Description of the task
Take the line with "[108,270,162,283] Next it" as the first line and the last line of the data as the final one. Write out those lines exactly, and no others.

[Extracted data entries]
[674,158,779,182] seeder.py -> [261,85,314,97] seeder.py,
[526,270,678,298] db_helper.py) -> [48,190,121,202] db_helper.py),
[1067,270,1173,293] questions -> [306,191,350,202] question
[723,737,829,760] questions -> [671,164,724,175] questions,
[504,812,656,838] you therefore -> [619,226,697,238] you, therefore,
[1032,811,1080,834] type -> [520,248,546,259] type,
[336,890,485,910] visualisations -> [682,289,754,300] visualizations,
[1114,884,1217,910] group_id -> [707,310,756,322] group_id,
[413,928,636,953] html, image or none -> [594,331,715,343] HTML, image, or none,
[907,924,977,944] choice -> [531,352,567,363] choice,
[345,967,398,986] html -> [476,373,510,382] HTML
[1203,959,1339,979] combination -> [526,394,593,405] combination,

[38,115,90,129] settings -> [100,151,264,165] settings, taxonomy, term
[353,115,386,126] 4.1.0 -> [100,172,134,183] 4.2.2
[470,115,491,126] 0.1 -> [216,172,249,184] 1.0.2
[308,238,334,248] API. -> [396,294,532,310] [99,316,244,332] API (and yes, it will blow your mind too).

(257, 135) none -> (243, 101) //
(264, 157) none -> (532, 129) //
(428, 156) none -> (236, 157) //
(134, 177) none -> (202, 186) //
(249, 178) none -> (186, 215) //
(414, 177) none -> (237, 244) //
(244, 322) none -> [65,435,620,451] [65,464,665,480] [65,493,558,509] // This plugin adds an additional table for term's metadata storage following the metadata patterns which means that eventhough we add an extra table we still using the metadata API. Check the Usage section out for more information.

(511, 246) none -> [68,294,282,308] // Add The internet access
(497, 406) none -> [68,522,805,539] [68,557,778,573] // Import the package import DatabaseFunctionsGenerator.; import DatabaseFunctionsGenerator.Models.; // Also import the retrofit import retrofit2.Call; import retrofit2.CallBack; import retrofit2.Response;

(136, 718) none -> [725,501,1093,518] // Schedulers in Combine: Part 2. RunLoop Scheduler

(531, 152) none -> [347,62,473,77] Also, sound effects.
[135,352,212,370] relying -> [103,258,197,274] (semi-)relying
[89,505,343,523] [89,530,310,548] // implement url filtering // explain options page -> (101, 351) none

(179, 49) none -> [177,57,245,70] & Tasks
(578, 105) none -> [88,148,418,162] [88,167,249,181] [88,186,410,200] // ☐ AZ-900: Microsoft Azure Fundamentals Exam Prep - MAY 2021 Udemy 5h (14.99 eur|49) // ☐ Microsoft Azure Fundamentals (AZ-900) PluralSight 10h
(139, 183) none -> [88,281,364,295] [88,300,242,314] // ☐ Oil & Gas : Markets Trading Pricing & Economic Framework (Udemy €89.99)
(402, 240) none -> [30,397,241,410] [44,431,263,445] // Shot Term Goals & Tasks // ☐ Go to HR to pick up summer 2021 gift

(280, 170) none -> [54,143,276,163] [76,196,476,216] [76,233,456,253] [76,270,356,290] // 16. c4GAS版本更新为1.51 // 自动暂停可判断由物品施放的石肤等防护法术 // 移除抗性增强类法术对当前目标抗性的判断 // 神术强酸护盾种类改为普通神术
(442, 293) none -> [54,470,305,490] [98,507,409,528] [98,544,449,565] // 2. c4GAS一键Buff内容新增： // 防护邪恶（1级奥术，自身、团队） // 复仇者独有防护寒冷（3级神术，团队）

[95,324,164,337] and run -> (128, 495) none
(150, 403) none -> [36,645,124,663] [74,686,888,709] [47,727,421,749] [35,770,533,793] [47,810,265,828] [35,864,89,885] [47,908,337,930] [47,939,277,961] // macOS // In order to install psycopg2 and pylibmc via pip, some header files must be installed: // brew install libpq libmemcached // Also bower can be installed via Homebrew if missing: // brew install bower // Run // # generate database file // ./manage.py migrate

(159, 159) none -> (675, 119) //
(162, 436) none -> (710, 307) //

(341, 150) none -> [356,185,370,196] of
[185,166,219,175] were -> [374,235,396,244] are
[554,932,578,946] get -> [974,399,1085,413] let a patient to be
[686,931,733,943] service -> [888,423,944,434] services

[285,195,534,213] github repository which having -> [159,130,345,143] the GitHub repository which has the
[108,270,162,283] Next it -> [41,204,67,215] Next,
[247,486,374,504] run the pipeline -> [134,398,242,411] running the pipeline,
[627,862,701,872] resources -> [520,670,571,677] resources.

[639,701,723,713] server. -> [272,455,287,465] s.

Result below
[108,270,162,283] Next it -> [41,204,67,215] Next,
[247,486,374,504] run the pipeline -> [134,398,242,411] running the pipeline,
[627,862,701,872] resources -> [520,670,571,677] resources.

[639,701,723,713] server. -> [272,455,287,465] s.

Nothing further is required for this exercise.